Cobalt Cardiomyopathy Secondary to Hip Arthroplasty: An Increasingly Prevalent Problem

1Department of Medicine, Mater Dei Hospital, Msida, Malta
2Department of Cardiology, Mater Dei Hospital, Msida, Malta

Correspondence should be addressed to Russel Tilney

Received 23 November 2016; Accepted 26 January 2017; Published 6 August 2017

Academic Editor: Man-Hong Jim

Copyright © 2017 Russel Tilney et al. This is an open access article distributed under the Creative Commons Attribution License, which permits unrestricted use, distribution, and reproduction in any medium, provided the original work is properly cited.
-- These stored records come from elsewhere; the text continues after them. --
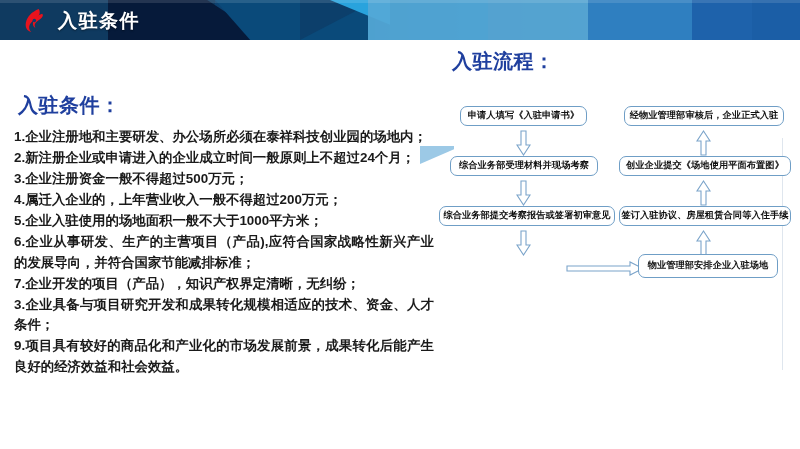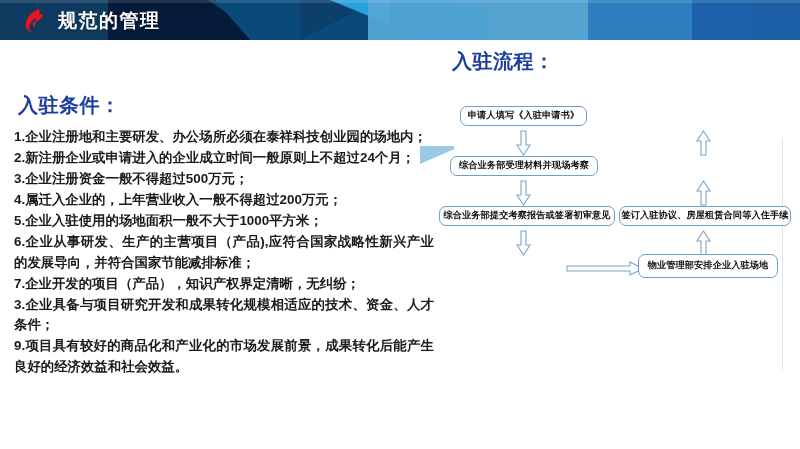"规范的管理" div { text: 规范的管理 -> 入驻条件 }
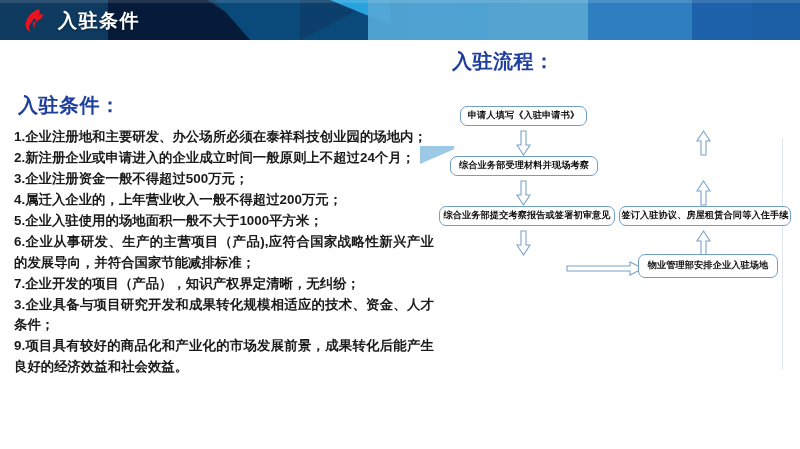"经物业管理部审核后，企业正式入驻" div.fbox { html: none -> <div>经物业管理部审核后，企业正式入驻</div> }
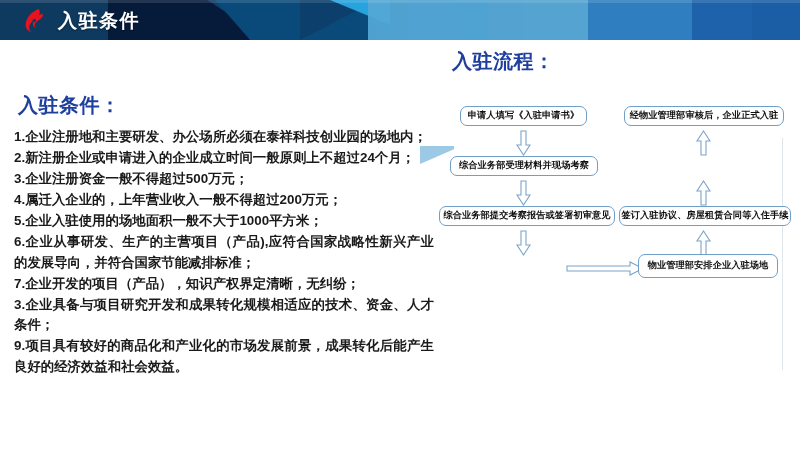"创业企业提交《场地使用平面布置图》" div.fbox { html: none -> <div>创业企业提交《场地使用平面布置图》</div> }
A forty-year-old man experienced worsening heart failure four years following bilateral complicated total hip replacement. His condition was extensively worked up but no underlying pathology was immediately evident. Given the cobalt-chromium alloy component present in the hip arthroplasties, the raised cobalt blood levels, and a fitting clinical picture coupled with radiological findings, the patient underwent right hip revision. Evidence of biotribocorrosion was present on direct visualisation intraoperatively. The patient subsequently experienced symptomatic improvement (NYHA class III to class I) and echocardiography showed recovery of ejection fraction. Cobalt exists as a bivalent and trivalent molecule in circulation and produces a cytotoxicity profile similar to nanoparticles, causing neurological, thyroid, and cardiological pathology. Blood levels are not entirely useful as there is no identifiable conversion factor for levels in whole blood, serum, and erythrocytes which seem to act independently of each other. Interestingly cobalt cardiomyopathy is frequently compounded by other possible causes of cardiomyopathy such as alcohol and a link has been postulated. Definitive treatment is revision of the arthroplasty as other treatments are unproven.